A Vale teve seu rating elevado pela S&P Global Ratings, em um movimento que reacendeu o debate sobre o desempenho da mineradora em meio a um cenário desafiador para as commodities. Apesar das incertezas ligadas ao preço do minério de ferro, especialistas apontam que a empresa conseguiu reforçar sua previsibilidade financeira e administrativa, fator decisivo para conquistar o upgrade.
O estrategista-chefe da RB Investimentos, Gustavo Cruz, destacou em entrevista à BM&C News que a melhora no rating mostra uma dissociação entre a percepção de investidores em renda variável e o desempenho no mercado de crédito. “Mesmo sem figurar como a ação mais recomendada no ano, a companhia conseguiu apresentar estabilidade que garantiu confiança às agências classificadoras”, avaliou.
Por que a Vale conquistou o upgrade no rating?
De acordo com Cruz, o principal diferencial foi a capacidade da Vale em lidar com seus custos e com as obrigações decorrentes de desastres ambientais do passado. “A Vale realmente continua com uma receita previsível. Os custos são mais controlados e, ao longo dos últimos anos, ela foi fechando acordos relacionados a desastres ambientais. Isso tornou a previsão de despesas mais clara e interessante para as agências de rating”, explicou.

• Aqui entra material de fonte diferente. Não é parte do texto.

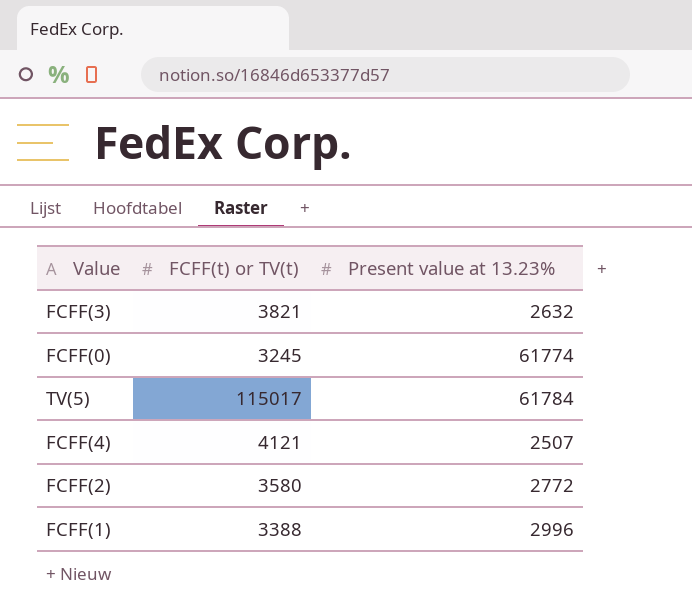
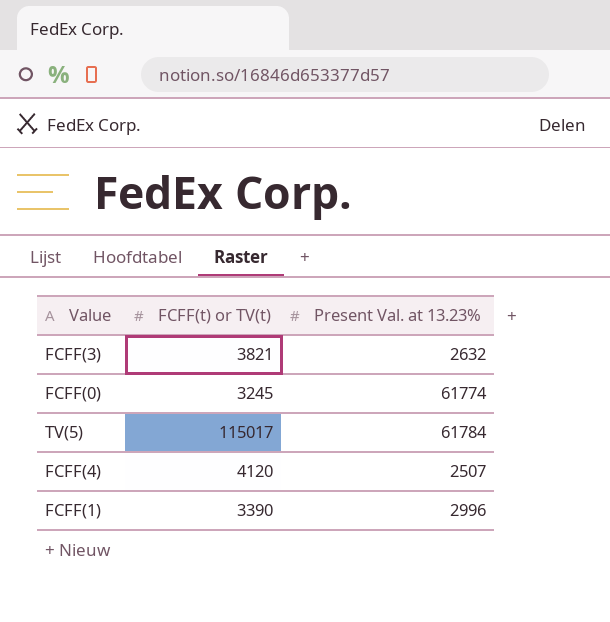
column name: Present value at 13.23% -> Present Val. at 13.23%
row FCFF(2): 3580 | 2772 -> none
FCFF(4) | FCFF(t) or TV(t): 4121 -> 4120
FCFF(1) | FCFF(t) or TV(t): 3388 -> 3390

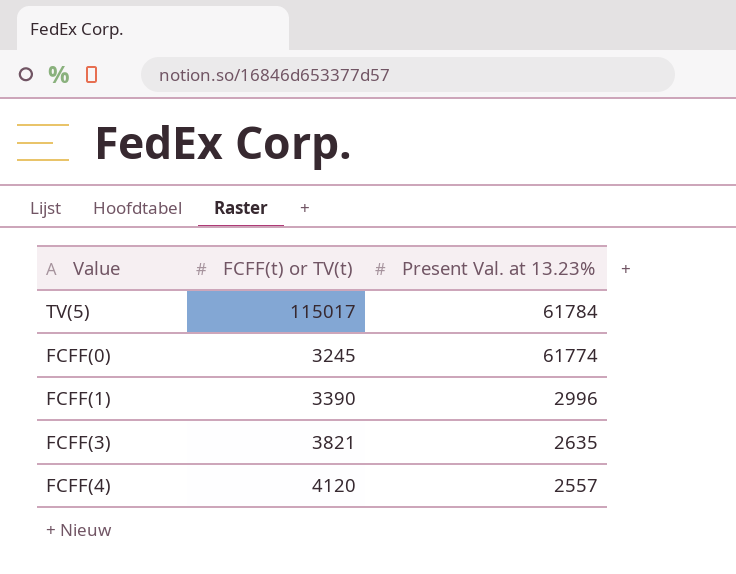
row order: none -> Present Val. at 13.23% descending
FCFF(3) | Present Val. at 13.23%: 2632 -> 2635
FCFF(4) | Present Val. at 13.23%: 2507 -> 2557

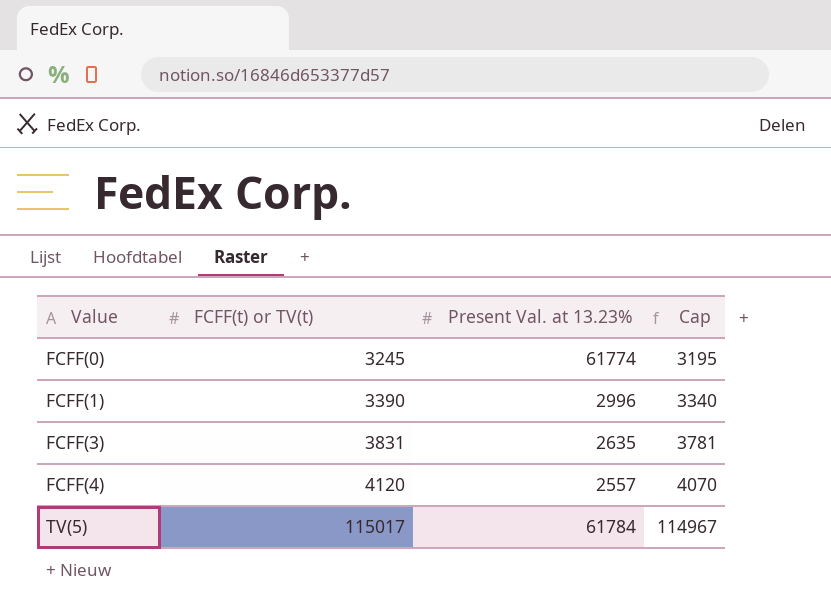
row order: Present Val. at 13.23% descending -> Value ascending
column Cap | formula: none -> [FCFF(t) or TV(t)] - 50
FCFF(3) | FCFF(t) or TV(t): 3821 -> 3831

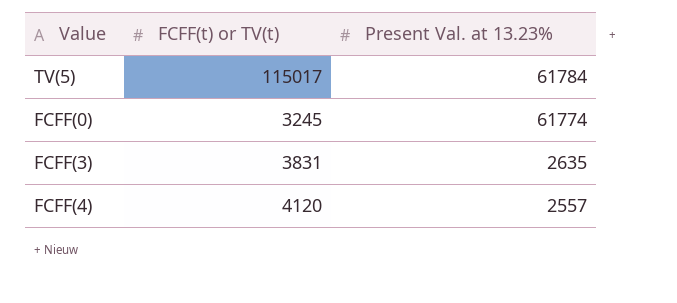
row order: Value ascending -> Present Val. at 13.23% descending
column Cap | formula: [FCFF(t) or TV(t)] - 50 -> none
row FCFF(1): 3390 | 2996 | 3340 -> none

O estrategista ressaltou que, embora o desempenho das ações da mineradora não tenha sido destaque nos últimos dois anos, a previsibilidade dos fluxos de caixa foi determinante. “A empresa conseguiu se mostrar mais adequada para merecer esse rating ser elevado. Fez todo sentido”, completou.

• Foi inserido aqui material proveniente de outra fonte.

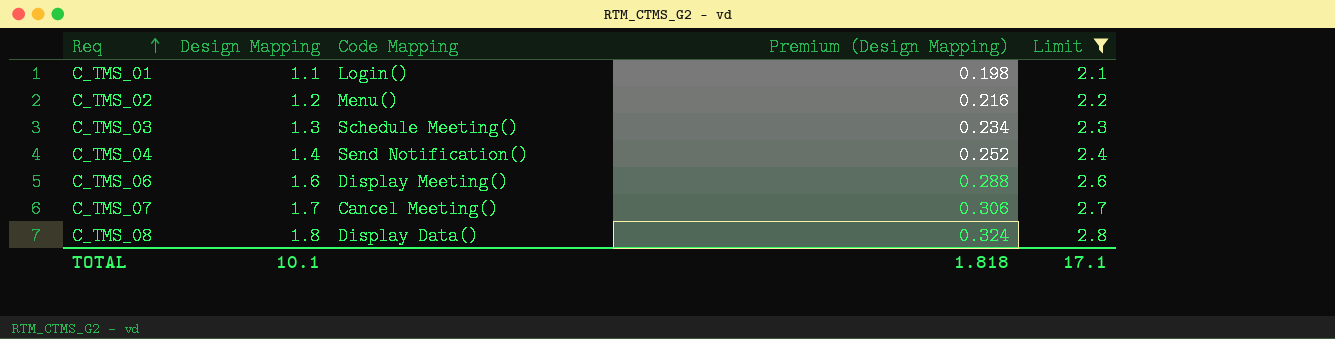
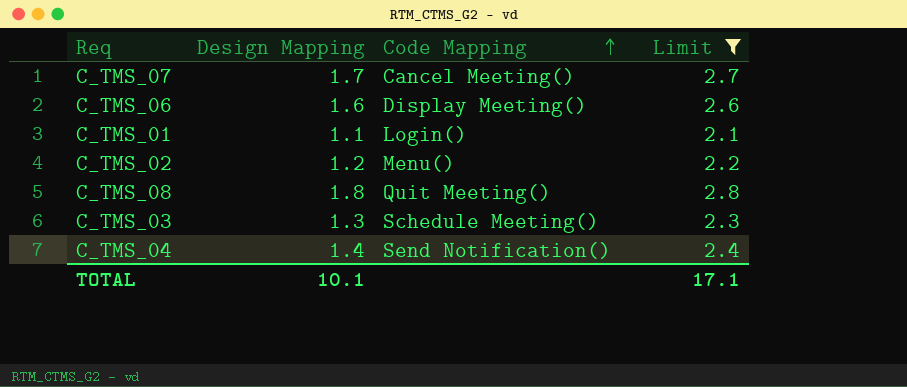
row order: Req ascending -> Code Mapping ascending
column Premium (Design Mapping) | formula: [Design Mapping] * 0.18 -> none
C_TMS_08 | Code Mapping: Display Data() -> Quit Meeting()

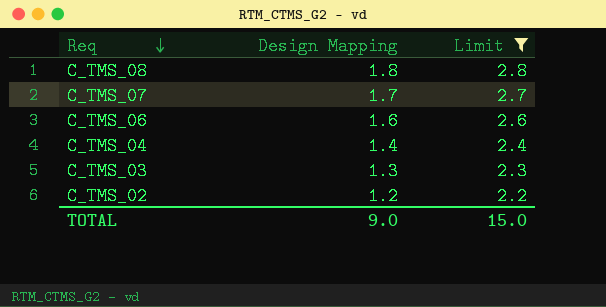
row order: Code Mapping ascending -> Req descending
column Code Mapping | position: 3 -> none
row C_TMS_01: 1.1 | Login() | 2.1 -> none
TOTAL | Design Mapping: 10.1 -> 9.0
TOTAL | Limit: 17.1 -> 15.0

O especialista lembrou também que o mercado de dívida e de crédito pode avaliar as empresas de maneira distinta do mercado acionário. Enquanto muitos investidores não viam na Vale uma aposta de curto prazo, as agências de rating identificaram fundamentos sólidos que justificaram a revisão positiva. “Às vezes a visão de um investidor pode ser negativa para a ação, mas a empresa pode estar vivendo um bom momento em termos de previsibilidade, o que se reflete no mercado de crédito”, disse Cruz.
Os estímulos chineses podem impulsionar a Vale?

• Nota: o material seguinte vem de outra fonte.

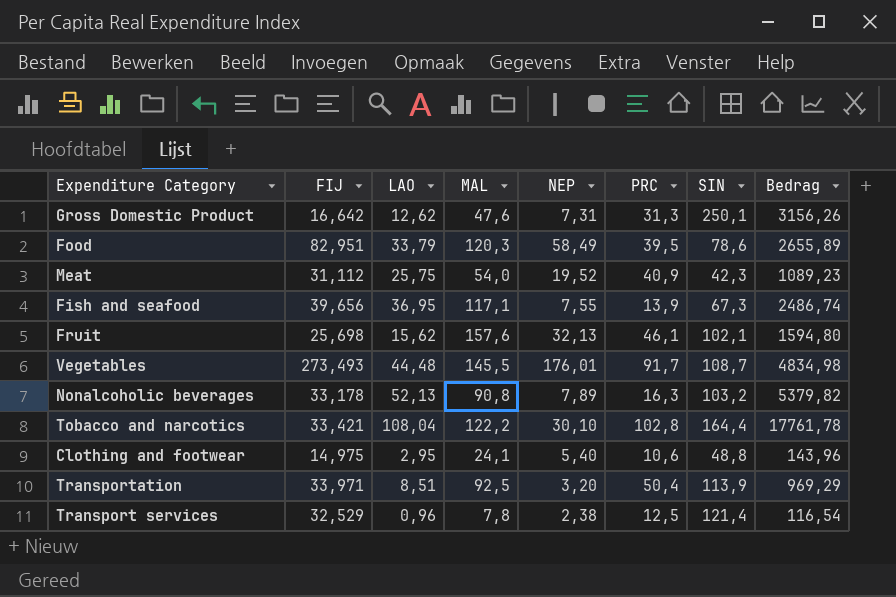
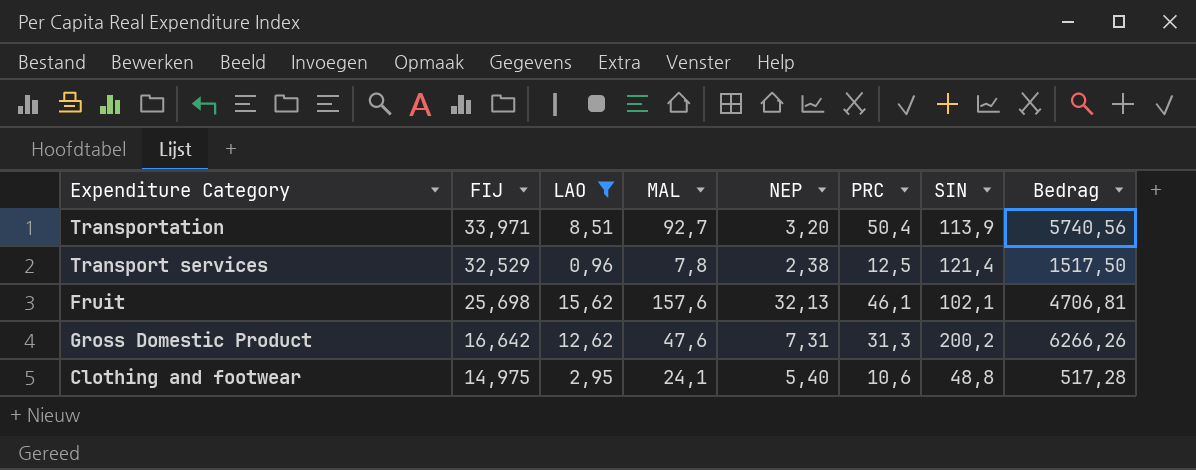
filter: none -> LAO <= 15,62
row order: none -> FIJ descending
column Bedrag | formula: [LAO] * [SIN] -> [PRC] * [SIN]
Transportation | MAL: 92,5 -> 92,7
Gross Domestic Product | SIN: 250,1 -> 200,2

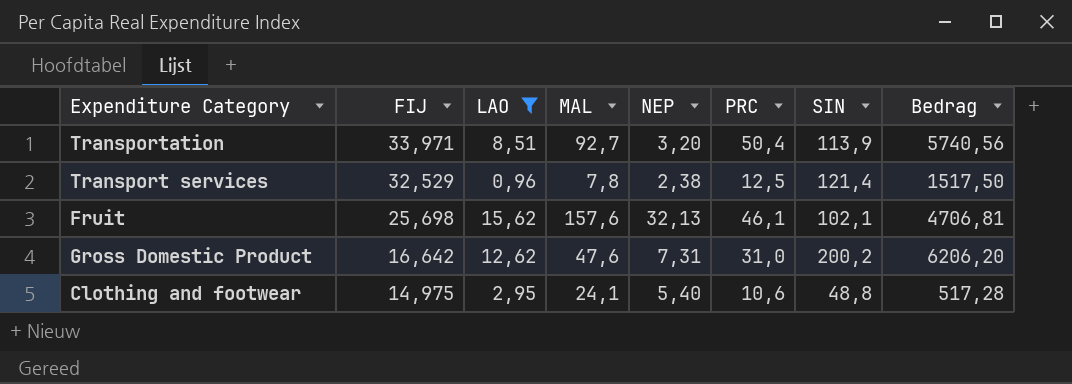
Gross Domestic Product | PRC: 31,3 -> 31,0
Gross Domestic Product | Bedrag: 6266,26 -> 6206,20

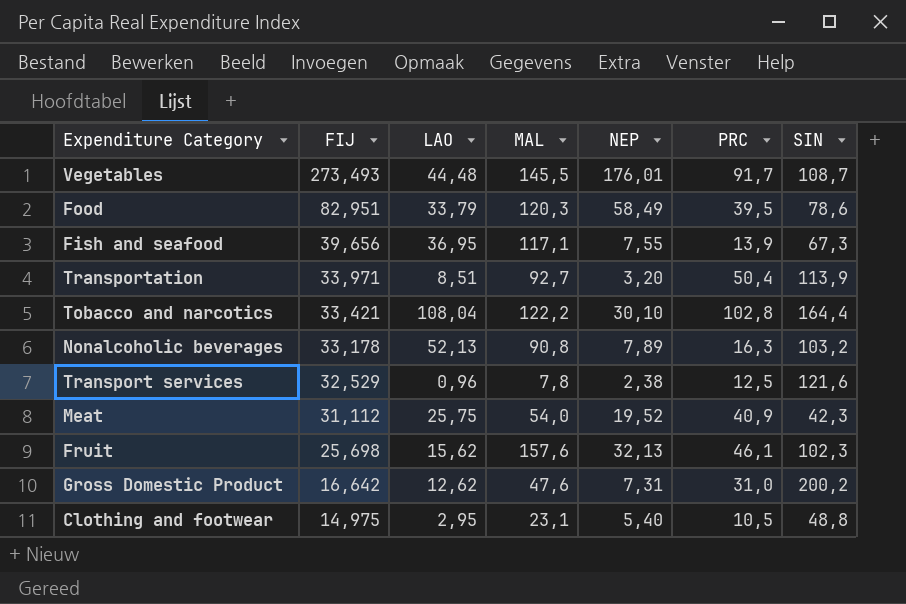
filter: LAO <= 15,62 -> none
column Bedrag | formula: [PRC] * [SIN] -> none
Transport services | SIN: 121,4 -> 121,6
Fruit | SIN: 102,1 -> 102,3
Clothing and footwear | MAL: 24,1 -> 23,1
Clothing and footwear | PRC: 10,6 -> 10,5

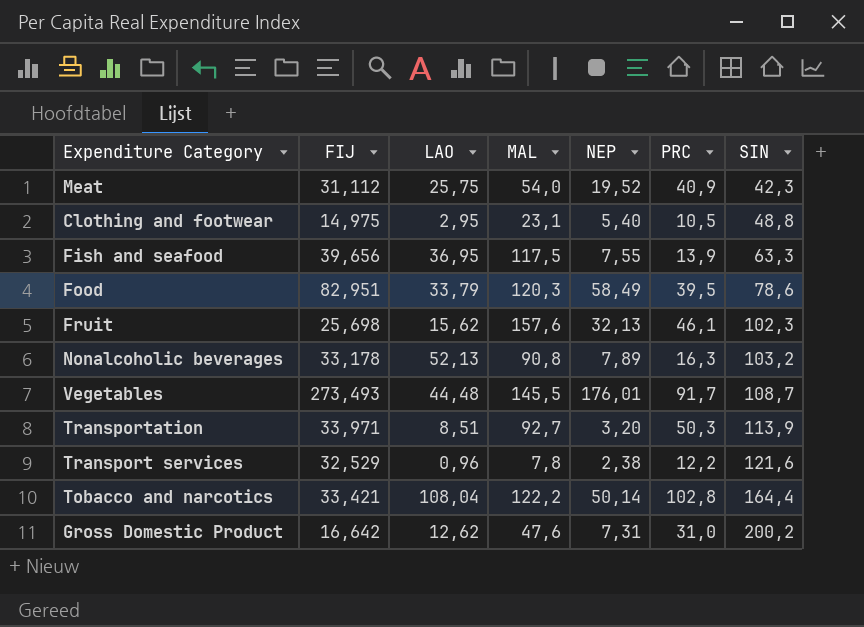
row order: FIJ descending -> SIN ascending
Fish and seafood | MAL: 117,1 -> 117,5
Fish and seafood | SIN: 67,3 -> 63,3
Transportation | PRC: 50,4 -> 50,3
Transport services | PRC: 12,5 -> 12,2
Tobacco and narcotics | NEP: 30,10 -> 50,14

Além da melhora no rating, as perspectivas da Vale também estão ligadas ao cenário internacional, em especial às medidas da China, maior compradora de minério de ferro. Cruz destacou que os estímulos recentes não vieram na forma tradicional de crédito e injeção de liquidez, mas sim em uma abordagem cultural e estrutural. “Dessa vez, a China fez uma mudança mais ampla, incentivando consumo local e atração de talentos, algo parecido com o ‘compre nacional’ que já vimos em outras economias”, afirmou.
Segundo ele, essa transformação reflete a necessidade chinesa de diversificar sua economia. “Se no passado houve um boom imobiliário, hoje a China precisa encontrar novos motores de crescimento. Há iniciativas para fortalecer a academia, a pesquisa e até o turismo, facilitando pagamentos e reduzindo barreiras culturais”, explicou. Apesar disso, Cruz pondera que o setor industrial chinês ainda enfrenta dificuldades, com destaque para o mercado automobilístico, onde empresas operam no prejuízo para atender metas de produção.
A Vale pode se beneficiar desse cenário?
O estrategista avalia que os estímulos chineses podem indiretamente contribuir para a demanda de minério, mas o efeito não é imediato. “Claro que existe um reconhecimento de que a economia puxada pela indústria não está no seu melhor momento, mas essa transformação pode abrir espaço para novos ciclos de consumo. A Vale, como fornecedora estratégica, acompanha de perto essas movimentações”, afirmou.
Ele destacou ainda que a previsibilidade conquistada pela mineradora em sua gestão interna ajuda a companhia a atravessar momentos de maior incerteza no cenário externo. “Mesmo sem ser a queridinha do mercado acionário neste ano, a Vale se mostrou uma empresa estável e preparada para responder às pressões internacionais”, disse.